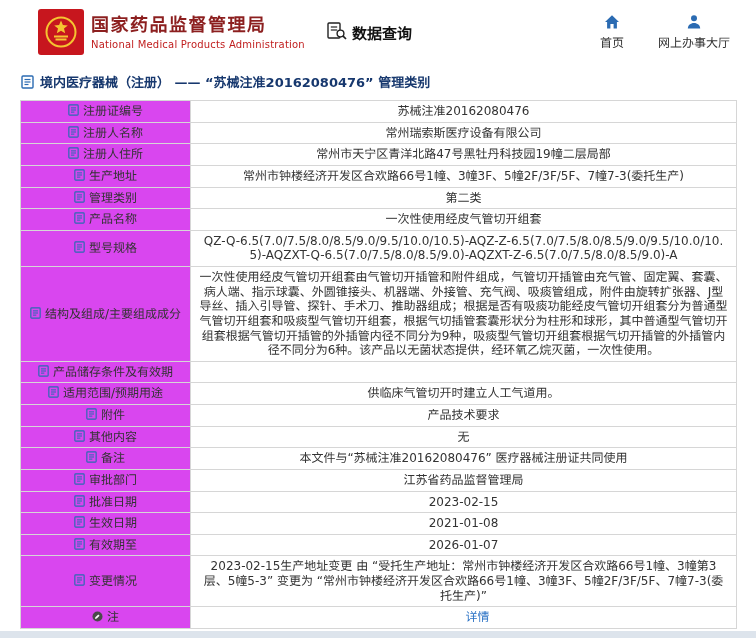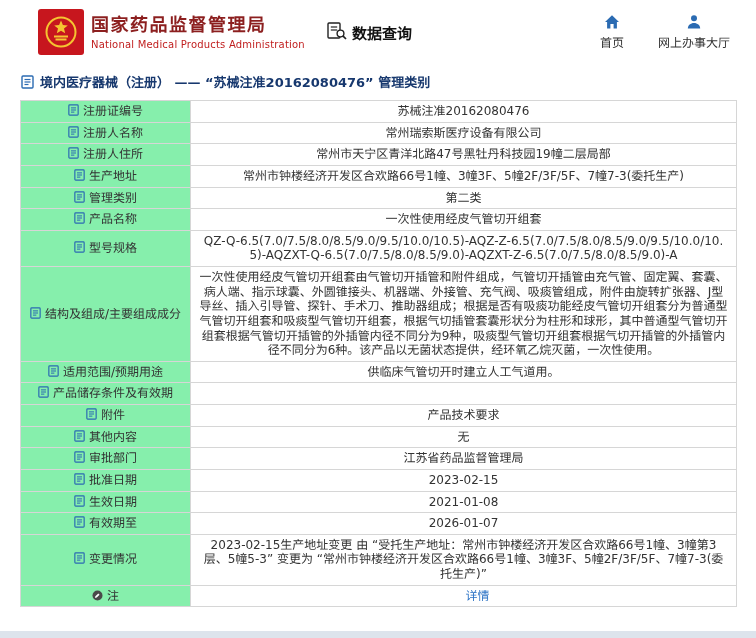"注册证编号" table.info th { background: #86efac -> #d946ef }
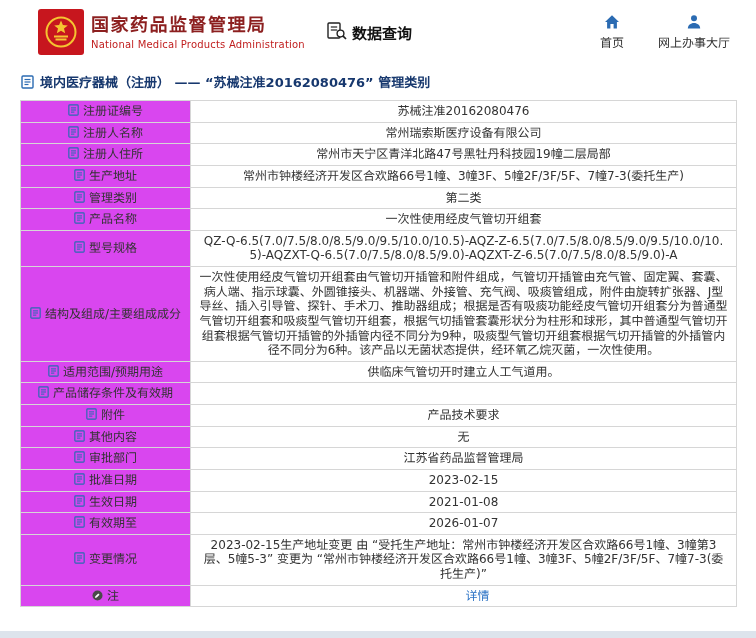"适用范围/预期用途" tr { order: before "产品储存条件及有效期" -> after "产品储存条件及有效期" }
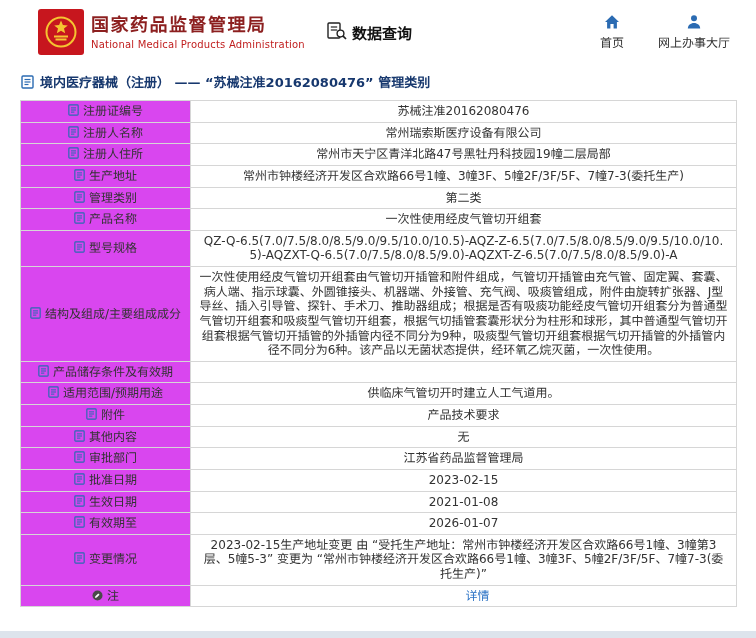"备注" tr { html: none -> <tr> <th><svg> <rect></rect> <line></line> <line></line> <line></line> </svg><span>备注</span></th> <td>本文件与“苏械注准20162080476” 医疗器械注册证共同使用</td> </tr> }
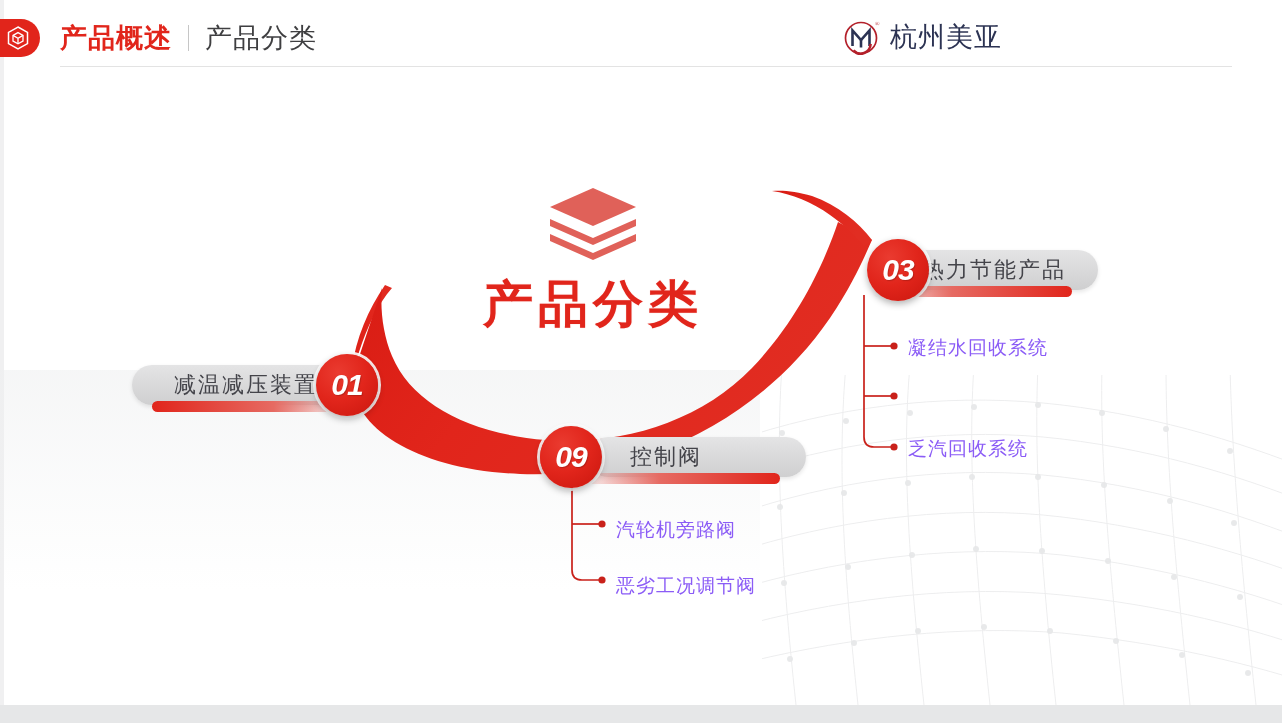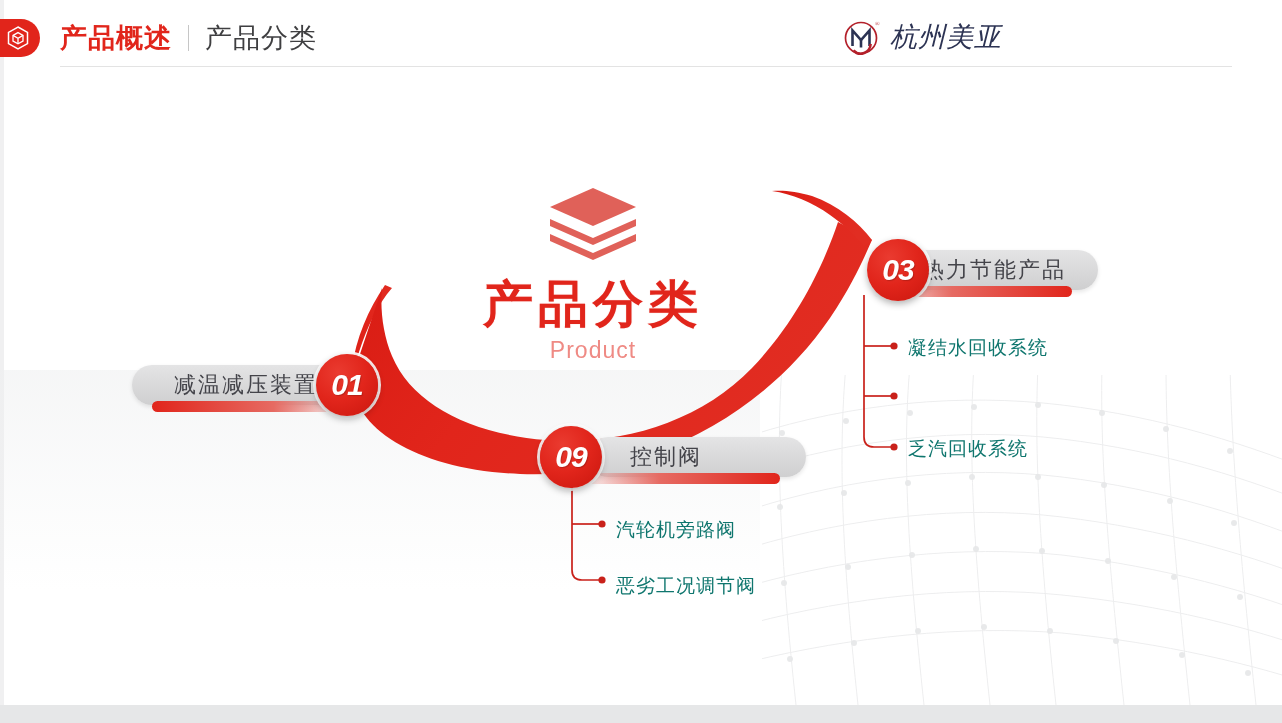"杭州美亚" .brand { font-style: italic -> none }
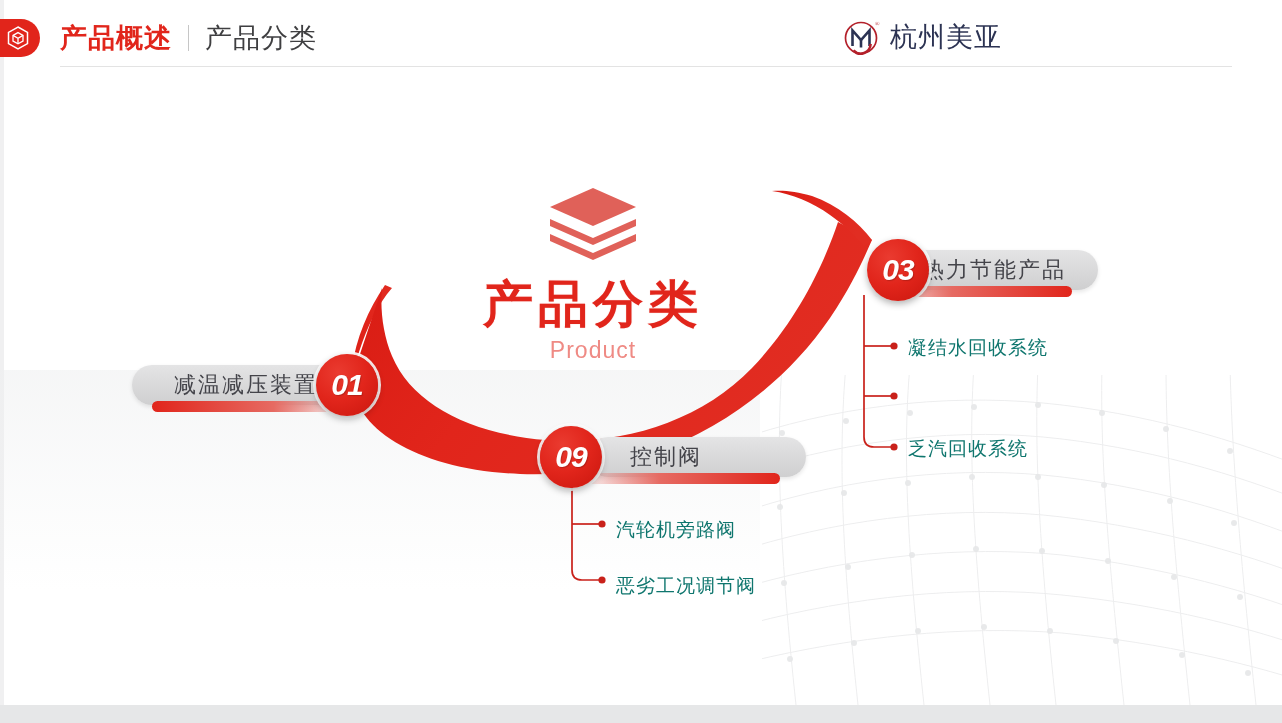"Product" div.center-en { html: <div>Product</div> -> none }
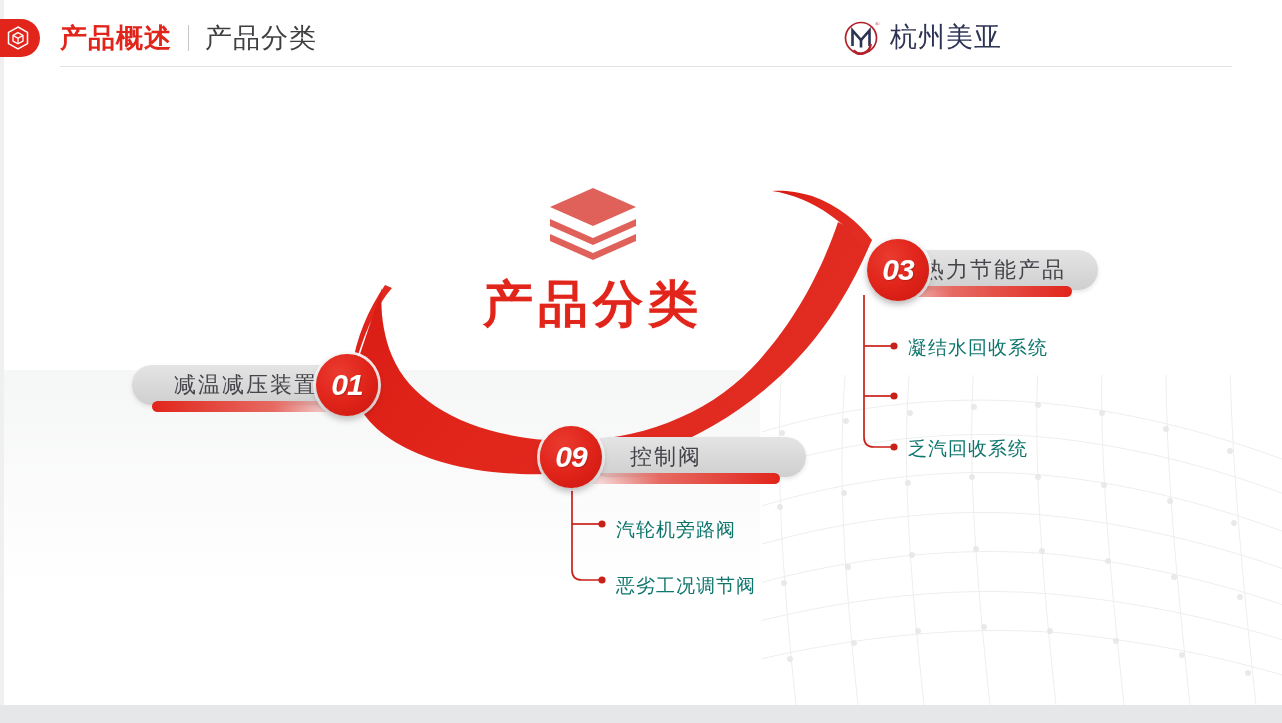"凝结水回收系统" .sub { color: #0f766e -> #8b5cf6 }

********

## YOUR GOAL
Every line of the material must be returned verbatim, and pictures must be left behind.

## SOLUTION TO THIS EXERCISE
"注册证编号" table.info th { background: #86efac -> #d946ef }
"适用范围/预期用途" tr { order: before "产品储存条件及有效期" -> after "产品储存条件及有效期" }
"备注" tr { html: none -> <tr> <th><svg> <rect></rect> <line></line> <line></line> <line></line> </svg><span>备注</span></th> <td>本文件与“苏械注准20162080476” 医疗器械注册证共同使用</td> </tr> }
"杭州美亚" .brand { font-style: italic -> none }
"Product" div.center-en { html: <div>Product</div> -> none }
"凝结水回收系统" .sub { color: #0f766e -> #8b5cf6 }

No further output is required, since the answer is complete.